*What is required*. Your copy should match the records exactly, except that no pictures appear in it.

[Code change snippets]
================================
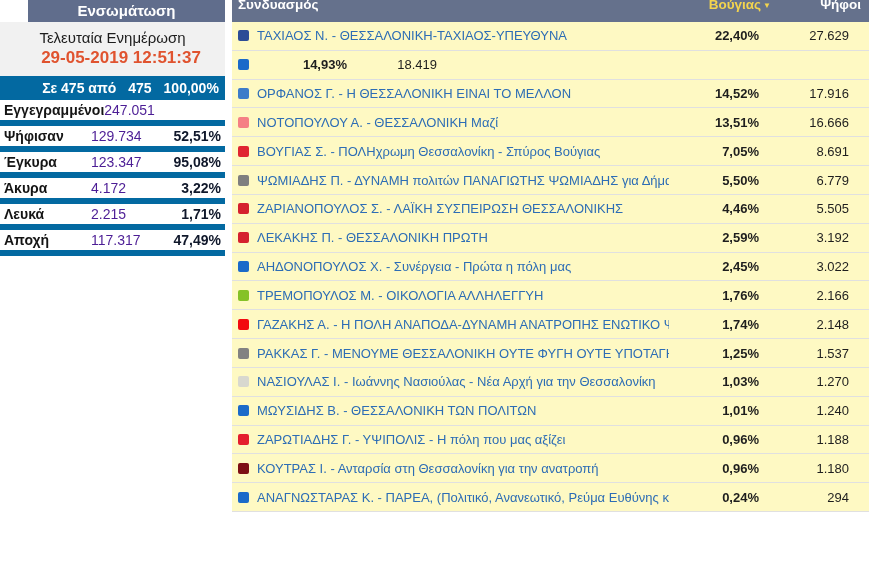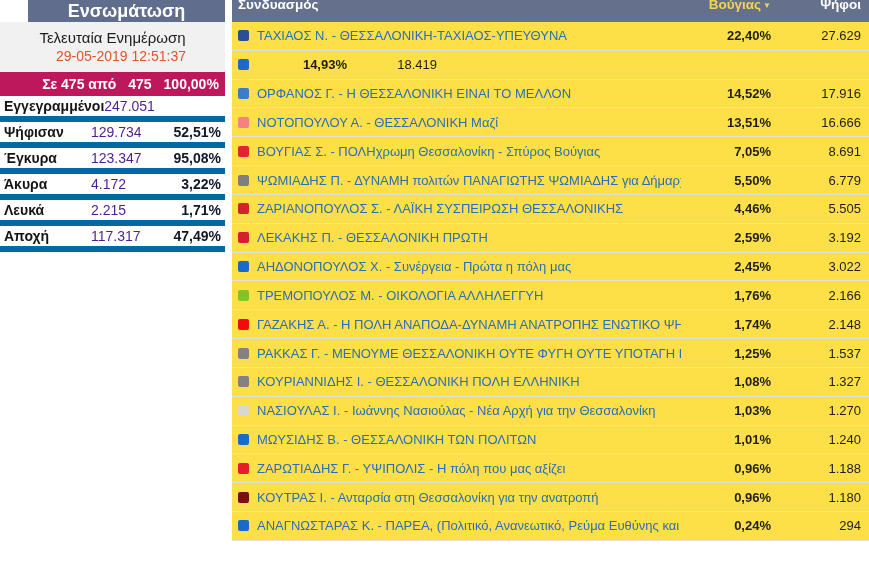--- a/index.html
+++ b/index.html
@@ -9,7 +9,7 @@
 
   
   .sidebar { position: absolute; left: 0; top: 0; width: 225px; }
-  .side-title { background: #606d8c; color: #fff; font-weight: bold; font-size: 18px;
+  .side-title { background: #606d8c; color: #fff; font-weight: bold; font-size: 15px;
                 height: 22px; line-height: 22px; text-align: center; margin-left: 28px; }
   .update-box { background: #f1f1f1; text-align: center; padding: 7px 0 8px; }
   .update-label { font-size: 15px; color: #1d1d1d; }

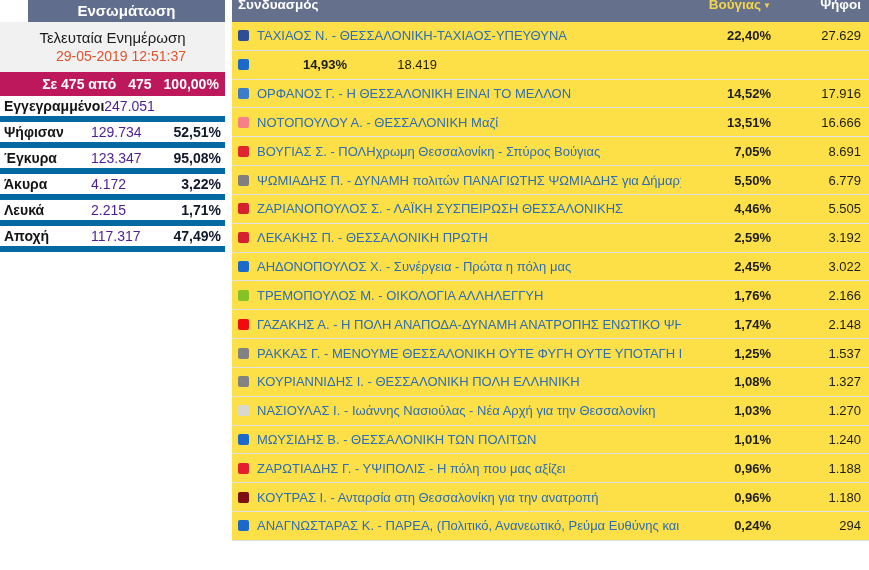--- a/index.html
+++ b/index.html
@@ -31,8 +31,8 @@
   .th.pct { width: 90px; text-align: right; color: #f3d44e; cursor: pointer; }
   .th.votes { width: 90px; text-align: right; cursor: pointer; }
   .tri { font-size: 8px; vertical-align: 1px; margin-left: 2px; }
-  .trow { display: flex; align-items: center; height: 28.84px; padding: 0 8px 0 6px;
-          border-bottom: 1px solid #e0e0e0; background: #fde047; }
+  .trow { display: flex; align-items: center; height: 28.84px; padding: 0 20px 0 6px;
+          border-bottom: 1px solid #e0e0e0; background: #fef9c3; }
   .sq { width: 11px; height: 11px; border-radius: 2px; flex: 0 0 11px; margin-right: 8px; }
   .cname { flex: 1; color: #2d6db5; white-space: nowrap; overflow: hidden; cursor: pointer; }
   .cpct { width: 90px; text-align: right; font-weight: bold; color: #1e1e1e; }

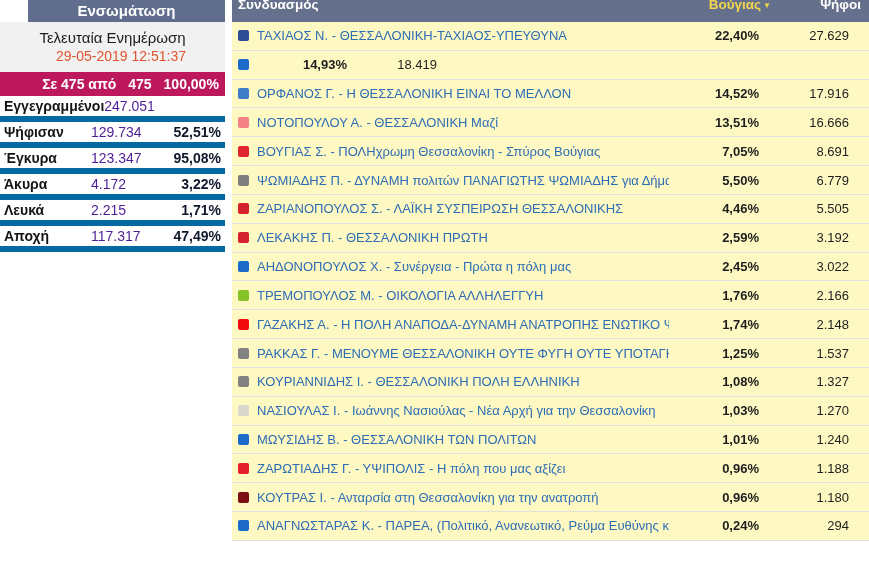--- a/index.html
+++ b/index.html
@@ -13,7 +13,7 @@
                 height: 22px; line-height: 22px; text-align: center; margin-left: 28px; }
   .update-box { background: #f1f1f1; text-align: center; padding: 7px 0 8px; }
   .update-label { font-size: 15px; color: #1d1d1d; }
-  .update-value { font-size: 14px; font-weight: normal; color: #e0532f; margin-top: 2px; padding-left: 17px; }
+  .update-value { font-size: 17px; font-weight: bold; color: #e0532f; margin-top: 2px; padding-left: 17px; }
   .progress-bar { background: #be185d; color: #fff; font-weight: bold; font-size: 14px;
                   height: 24px; line-height: 24px; text-align: center; padding-left: 36px; }
   .progress-bar span { margin: 0 6px; }

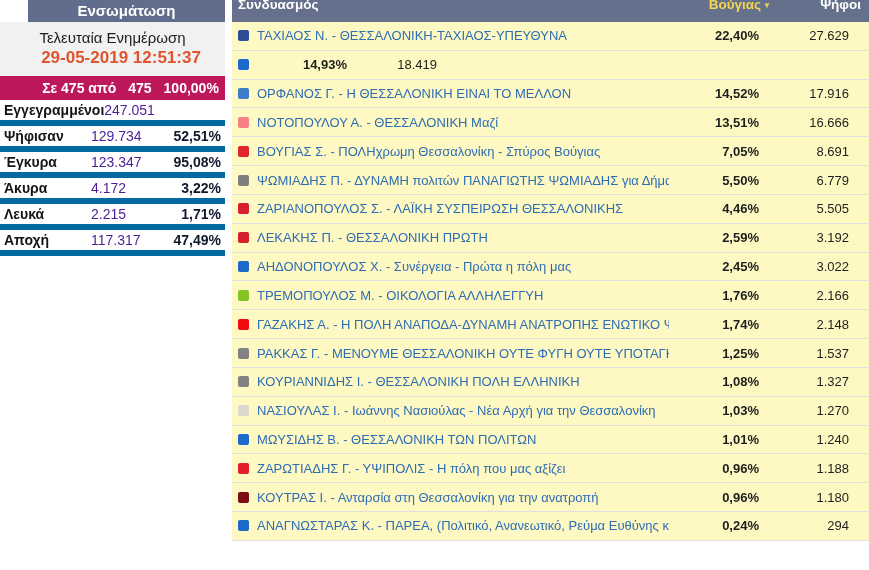--- a/index.html
+++ b/index.html
@@ -14,7 +14,7 @@
   .update-box { background: #f1f1f1; text-align: center; padding: 7px 0 8px; }
   .update-label { font-size: 15px; color: #1d1d1d; }
   .update-value { font-size: 17px; font-weight: bold; color: #e0532f; margin-top: 2px; padding-left: 17px; }
-  .progress-bar { background: #be185d; color: #fff; font-weight: bold; font-size: 14px;
+  .progress-bar { background: #0369a1; color: #fff; font-weight: bold; font-size: 14px;
                   height: 24px; line-height: 24px; text-align: center; padding-left: 36px; }
   .progress-bar span { margin: 0 6px; }
   .stat-row { display: flex; align-items: center; height: 26px; padding: 0 4px;

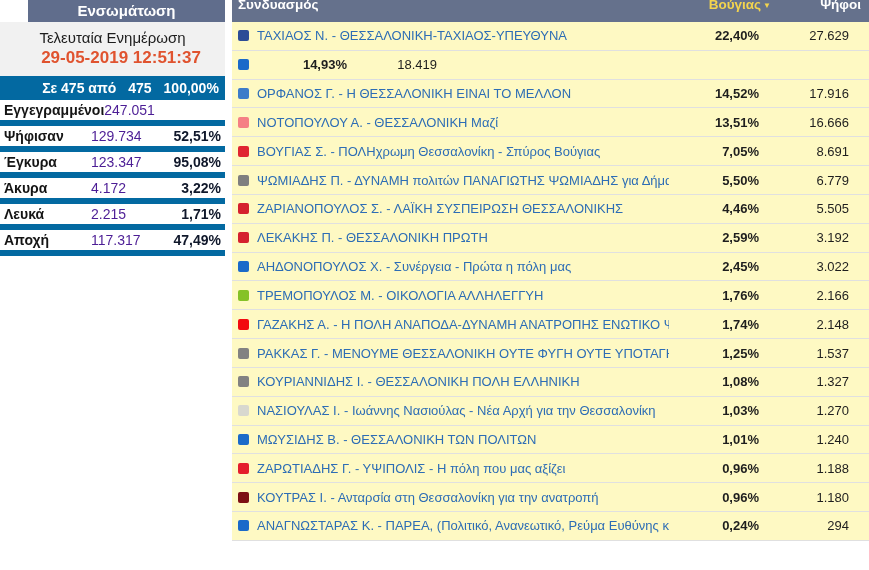--- a/index.html
+++ b/index.html
@@ -165,12 +165,6 @@
           <span class="cvotes">1.537</span>
         </div>
         <div class="trow">
-          <span class="sq" style="background: rgb(130, 130, 130);"></span>
-          <span class="cname">ΚΟΥΡΙΑΝΝΙΔΗΣ Ι. - ΘΕΣΣΑΛΟΝΙΚΗ ΠΟΛΗ ΕΛΛΗΝΙΚΗ</span>
-          <span class="cpct">1,08%</span>
-          <span class="cvotes">1.327</span>
-        </div>
-        <div class="trow">
           <span class="sq" style="background: rgb(216, 216, 207);"></span>
           <span class="cname">ΝΑΣΙΟΥΛΑΣ Ι. - Ιωάννης Νασιούλας - Νέα Αρχή για την Θεσσαλονίκη</span>
           <span class="cpct">1,03%</span>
================================
*Output*.
--- a/index.html
+++ b/index.html
@@ -9,7 +9,7 @@
 
   
   .sidebar { position: absolute; left: 0; top: 0; width: 225px; }
-  .side-title { background: #606d8c; color: #fff; font-weight: bold; font-size: 18px;
+  .side-title { background: #606d8c; color: #fff; font-weight: bold; font-size: 15px;
                 height: 22px; line-height: 22px; text-align: center; margin-left: 28px; }
   .update-box { background: #f1f1f1; text-align: center; padding: 7px 0 8px; }
   .update-label { font-size: 15px; color: #1d1d1d; }

--- a/index.html
+++ b/index.html
@@ -31,8 +31,8 @@
   .th.pct { width: 90px; text-align: right; color: #f3d44e; cursor: pointer; }
   .th.votes { width: 90px; text-align: right; cursor: pointer; }
   .tri { font-size: 8px; vertical-align: 1px; margin-left: 2px; }
-  .trow { display: flex; align-items: center; height: 28.84px; padding: 0 8px 0 6px;
-          border-bottom: 1px solid #e0e0e0; background: #fde047; }
+  .trow { display: flex; align-items: center; height: 28.84px; padding: 0 20px 0 6px;
+          border-bottom: 1px solid #e0e0e0; background: #fef9c3; }
   .sq { width: 11px; height: 11px; border-radius: 2px; flex: 0 0 11px; margin-right: 8px; }
   .cname { flex: 1; color: #2d6db5; white-space: nowrap; overflow: hidden; cursor: pointer; }
   .cpct { width: 90px; text-align: right; font-weight: bold; color: #1e1e1e; }

--- a/index.html
+++ b/index.html
@@ -13,7 +13,7 @@
                 height: 22px; line-height: 22px; text-align: center; margin-left: 28px; }
   .update-box { background: #f1f1f1; text-align: center; padding: 7px 0 8px; }
   .update-label { font-size: 15px; color: #1d1d1d; }
-  .update-value { font-size: 14px; font-weight: normal; color: #e0532f; margin-top: 2px; padding-left: 17px; }
+  .update-value { font-size: 17px; font-weight: bold; color: #e0532f; margin-top: 2px; padding-left: 17px; }
   .progress-bar { background: #be185d; color: #fff; font-weight: bold; font-size: 14px;
                   height: 24px; line-height: 24px; text-align: center; padding-left: 36px; }
   .progress-bar span { margin: 0 6px; }

--- a/index.html
+++ b/index.html
@@ -14,7 +14,7 @@
   .update-box { background: #f1f1f1; text-align: center; padding: 7px 0 8px; }
   .update-label { font-size: 15px; color: #1d1d1d; }
   .update-value { font-size: 17px; font-weight: bold; color: #e0532f; margin-top: 2px; padding-left: 17px; }
-  .progress-bar { background: #be185d; color: #fff; font-weight: bold; font-size: 14px;
+  .progress-bar { background: #0369a1; color: #fff; font-weight: bold; font-size: 14px;
                   height: 24px; line-height: 24px; text-align: center; padding-left: 36px; }
   .progress-bar span { margin: 0 6px; }
   .stat-row { display: flex; align-items: center; height: 26px; padding: 0 4px;

--- a/index.html
+++ b/index.html
@@ -165,12 +165,6 @@
           <span class="cvotes">1.537</span>
         </div>
         <div class="trow">
-          <span class="sq" style="background: rgb(130, 130, 130);"></span>
-          <span class="cname">ΚΟΥΡΙΑΝΝΙΔΗΣ Ι. - ΘΕΣΣΑΛΟΝΙΚΗ ΠΟΛΗ ΕΛΛΗΝΙΚΗ</span>
-          <span class="cpct">1,08%</span>
-          <span class="cvotes">1.327</span>
-        </div>
-        <div class="trow">
           <span class="sq" style="background: rgb(216, 216, 207);"></span>
           <span class="cname">ΝΑΣΙΟΥΛΑΣ Ι. - Ιωάννης Νασιούλας - Νέα Αρχή για την Θεσσαλονίκη</span>
           <span class="cpct">1,03%</span>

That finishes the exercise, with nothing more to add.